Roni tersenyum. Entah karena apa. Ia tampak dengan
langkah silang. Linglung dan berantakan, sebagaimana orang mabuk. Di sana,
sisa-sisa pertempuran masih dalam posisinya semula. “Hey-yow! Sepertinya
pertempuran malam ini berakhir seimbang. Lalu bagaimanakah... kelanjutan
kisahnya? Ahaha... ” ucap Roni sampil menggerak-gerakkan badannya dan
melangkah. Kata-kata itu menggaung di seluruh ruangan. Lalu memudar seiring
kepergian Roni ke kamarnya.
Roni menatap kasurnya. Lalu menghampirinya dengan langkah
terseret. Lalu ia pun tidur di sana dengan memeluk gumpalan yang sesaat tadi
sempat menggeliat di balik selimut.
Ya,
itu adalah Miko.
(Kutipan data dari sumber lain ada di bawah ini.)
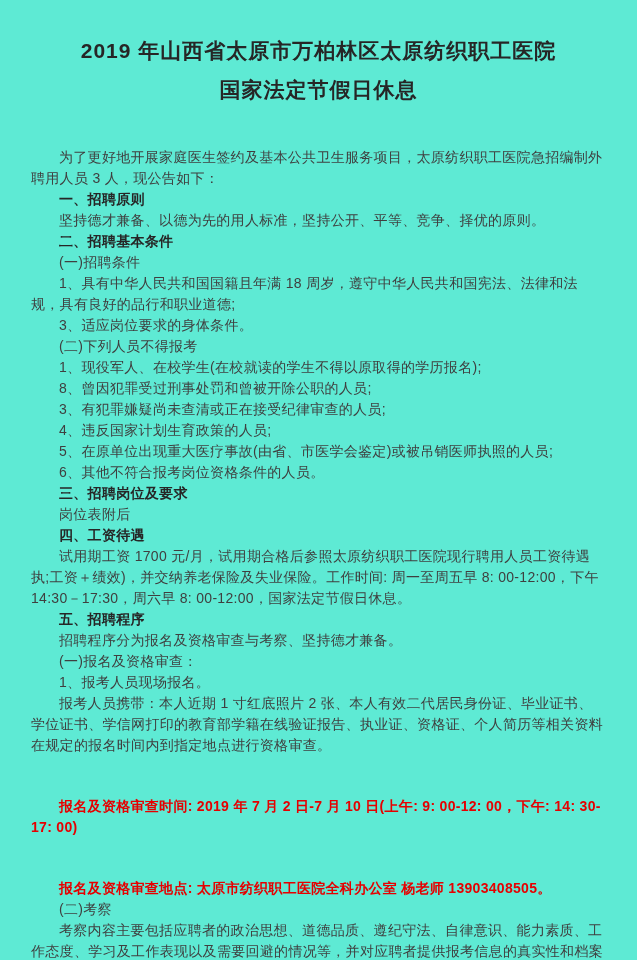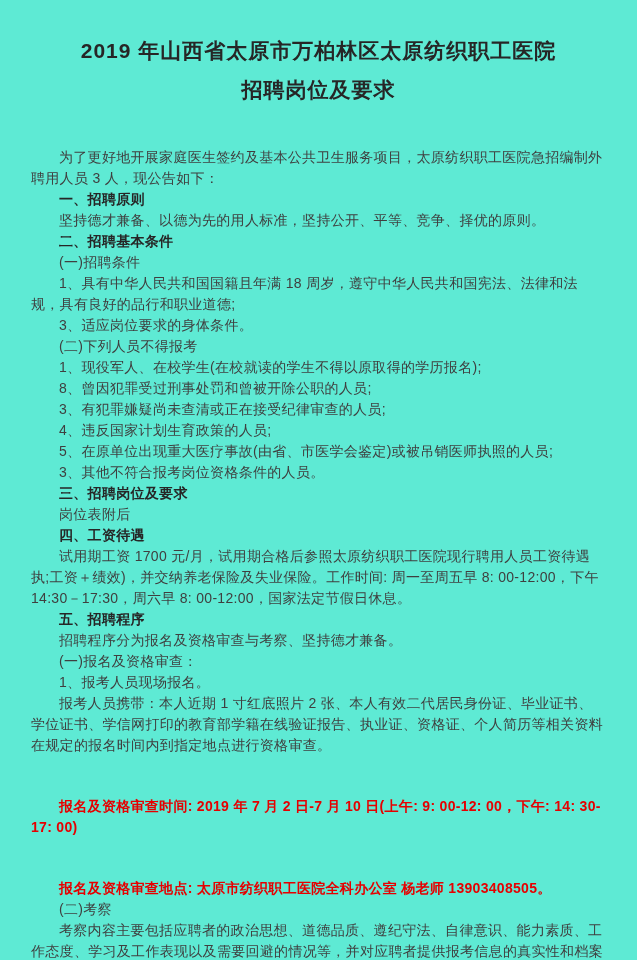"招聘岗位及要求" span.title-line { text: 招聘岗位及要求 -> 国家法定节假日休息 }
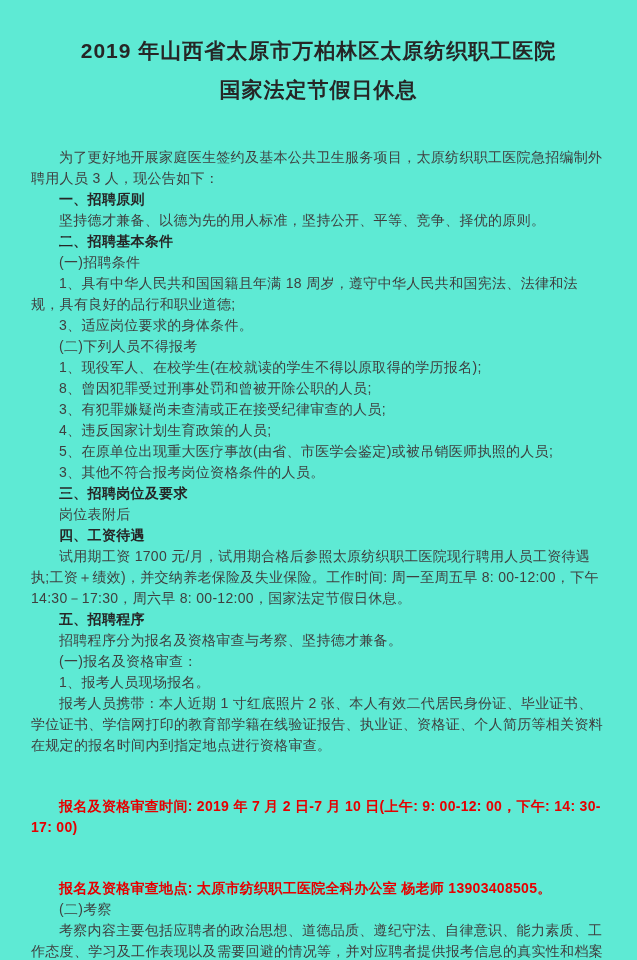"3、其他不符合报考岗位资格条件的人员。" p.para { text: 3 -> 6 }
Anak ke tiga dari 4 bersaudara. Dan, banyak yang menyebutnya
gila.
Miko keluar dari balik selimut, melepaskan pelukan
kakaknya. Bau alkohol menyeruak ke hidungnya, tapi itu hal biasa. Mereka memang
dekat. Roni sadar, dia hanya merasa harus menemani adiknya. Miko tak pernah
protes, seperti apapun dirinya.
“Kamu belum tidur?” tanya Roni dengan mata setengah
terpejam. Miko yang telah terduduk menatap kakaknya lalu menggeleng.
“Hamur juga?” tanya Roni. Miko mengangguk.
“Yaudah anak manis, sekarang udah waktunya bobo,” ucap
Roni sembari mencoba memeluk Miko dan menyuruhnya tidur. Yang terjadi malah lain.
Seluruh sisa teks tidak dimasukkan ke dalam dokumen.